The second benefit is that this type of insurance protects people who have been sued but haven't been found liable yet; the insurer will pay out even if they're found not guilty at trial. Most people don't want their insurers paying out until after everything has been decided; otherwise, they might lose their home or business as collateral damage while waiting for their innocence to be proven true, which could mean losing everything.
Expanded Coverage Options
Excess liability insurance can be purchased with a standard business owner's policy. It provides coverage for things like your personal assets, your business assets and liabilities, and even your business income. If you have employees or are running a sole proprietorship business, then excess liability insurance is smart to ensure that an unexpected lawsuit doesn't compromise your livelihood.

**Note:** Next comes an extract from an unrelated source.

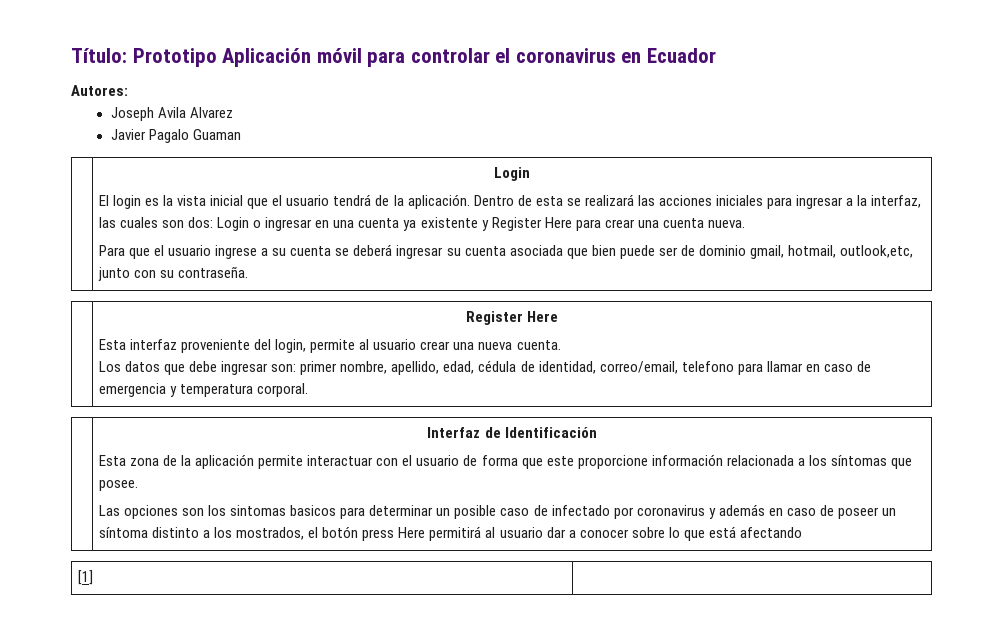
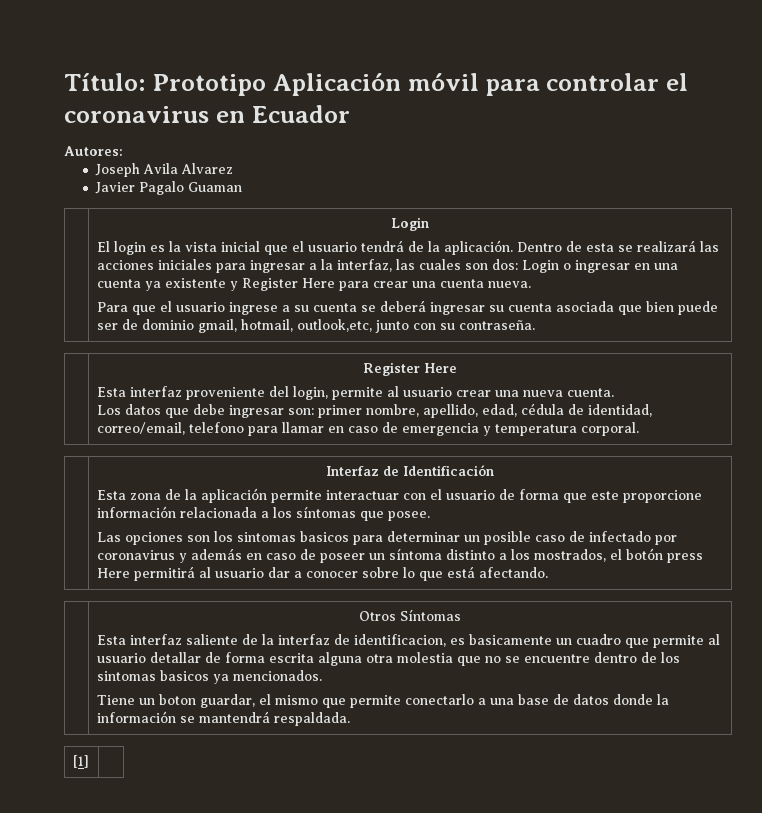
- Las opciones son los sintomas basicos para determinar un posible caso de infectado por coronavirus y además en caso de poseer un síntoma distinto a los mostrados, el botón press Here permitirá al usuario dar a conocer sobre lo que está afectando
+ Las opciones son los sintomas basicos para determinar un posible caso de infectado por coronavirus y además en caso de poseer un síntoma distinto a los mostrados, el botón press Here permitirá al usuario dar a conocer sobre lo que está afectando.
+ | Otros Síntomas
+ Esta interfaz saliente de la interfaz de identificacion, es basicamente un cuadro que permite al usuario detallar de forma escrita alguna otra molestia que no se encuentre dentro de los sintomas basicos ya mencionados.
+ Tiene un boton guardar, el mismo que permite conectarlo a una base de datos donde la información se mantendrá respaldada.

Excess liability policies are often underwritten by some of the same companies that provide standard policies, but since they're not required by law (unlike standard policies), there's no need for them to cater to everyone's needs. It means that there are far more options available through an excess policy than when buying from a company that only sells basic coverages out of necessity rather than desire.
If you're self-employed, you must have excess liability insurance because your business is at risk of being sued if someone is injured on your property or by an employee. You could also be sued if there is a breach of contract or copyright infringement on behalf of a client company. If this happens, the suit would likely be filed against you, resulting in high legal costs and penalties.
Excess liability insurance can be a good solution to protect your investments and personal assets. It's important to ensure that you have enough coverage for the most valuable things in your life.